Task instructions |
Nothing but the lines from the one with "(991, 654) none" down to the one with "[183,753,246,768] brower ->" should be returned, exactly and with both ends included, from the material below.

--- START ---

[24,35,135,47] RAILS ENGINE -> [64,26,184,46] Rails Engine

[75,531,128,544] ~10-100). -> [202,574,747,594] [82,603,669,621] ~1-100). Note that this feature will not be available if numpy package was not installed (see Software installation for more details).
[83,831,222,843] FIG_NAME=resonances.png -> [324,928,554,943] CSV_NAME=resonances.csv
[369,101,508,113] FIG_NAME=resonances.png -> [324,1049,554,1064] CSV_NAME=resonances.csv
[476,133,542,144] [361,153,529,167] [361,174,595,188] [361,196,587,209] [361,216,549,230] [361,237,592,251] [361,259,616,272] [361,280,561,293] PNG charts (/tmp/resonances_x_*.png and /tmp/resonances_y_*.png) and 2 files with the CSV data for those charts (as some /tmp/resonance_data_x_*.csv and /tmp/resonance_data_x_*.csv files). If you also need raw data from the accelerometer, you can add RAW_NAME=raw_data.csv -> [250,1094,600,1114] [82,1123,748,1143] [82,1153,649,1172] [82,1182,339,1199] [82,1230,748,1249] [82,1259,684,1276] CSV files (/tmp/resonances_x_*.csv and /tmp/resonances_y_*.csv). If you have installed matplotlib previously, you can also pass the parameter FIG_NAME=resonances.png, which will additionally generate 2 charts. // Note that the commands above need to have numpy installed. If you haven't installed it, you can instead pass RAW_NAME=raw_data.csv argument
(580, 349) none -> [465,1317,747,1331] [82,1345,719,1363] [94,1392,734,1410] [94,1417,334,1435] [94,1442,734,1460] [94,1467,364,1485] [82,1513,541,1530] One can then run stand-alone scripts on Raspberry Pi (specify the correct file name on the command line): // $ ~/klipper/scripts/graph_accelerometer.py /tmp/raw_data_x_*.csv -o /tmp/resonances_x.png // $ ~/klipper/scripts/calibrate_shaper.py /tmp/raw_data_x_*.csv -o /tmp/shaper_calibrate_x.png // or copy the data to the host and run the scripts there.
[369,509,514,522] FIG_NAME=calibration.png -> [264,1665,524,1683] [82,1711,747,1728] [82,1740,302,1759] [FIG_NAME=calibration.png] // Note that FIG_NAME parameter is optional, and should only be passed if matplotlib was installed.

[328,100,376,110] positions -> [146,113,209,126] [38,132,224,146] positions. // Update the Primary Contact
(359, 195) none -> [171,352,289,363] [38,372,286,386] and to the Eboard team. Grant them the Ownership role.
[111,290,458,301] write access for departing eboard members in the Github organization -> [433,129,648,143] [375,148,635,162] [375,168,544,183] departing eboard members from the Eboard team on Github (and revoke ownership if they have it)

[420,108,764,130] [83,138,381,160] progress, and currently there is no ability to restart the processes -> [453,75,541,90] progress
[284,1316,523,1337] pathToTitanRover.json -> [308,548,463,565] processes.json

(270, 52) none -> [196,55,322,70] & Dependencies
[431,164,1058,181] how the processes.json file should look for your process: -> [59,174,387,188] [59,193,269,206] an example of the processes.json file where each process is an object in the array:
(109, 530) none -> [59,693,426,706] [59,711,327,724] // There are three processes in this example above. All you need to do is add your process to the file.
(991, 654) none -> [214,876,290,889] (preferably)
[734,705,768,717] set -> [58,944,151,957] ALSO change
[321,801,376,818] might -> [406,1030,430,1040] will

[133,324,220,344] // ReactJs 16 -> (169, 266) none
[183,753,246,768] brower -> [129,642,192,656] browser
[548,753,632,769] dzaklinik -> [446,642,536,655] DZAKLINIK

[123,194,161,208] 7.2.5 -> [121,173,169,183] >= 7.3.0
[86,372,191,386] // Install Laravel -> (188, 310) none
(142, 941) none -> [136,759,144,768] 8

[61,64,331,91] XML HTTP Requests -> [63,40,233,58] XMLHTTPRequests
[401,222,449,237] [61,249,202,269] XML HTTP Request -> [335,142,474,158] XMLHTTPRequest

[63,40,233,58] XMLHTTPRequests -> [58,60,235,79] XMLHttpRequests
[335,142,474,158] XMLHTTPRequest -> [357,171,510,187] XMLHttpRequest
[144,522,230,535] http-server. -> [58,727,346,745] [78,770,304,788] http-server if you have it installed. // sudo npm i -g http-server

--- END ---

Response box |
(991, 654) none -> [214,876,290,889] (preferably)
[734,705,768,717] set -> [58,944,151,957] ALSO change
[321,801,376,818] might -> [406,1030,430,1040] will

[133,324,220,344] // ReactJs 16 -> (169, 266) none
[183,753,246,768] brower -> [129,642,192,656] browser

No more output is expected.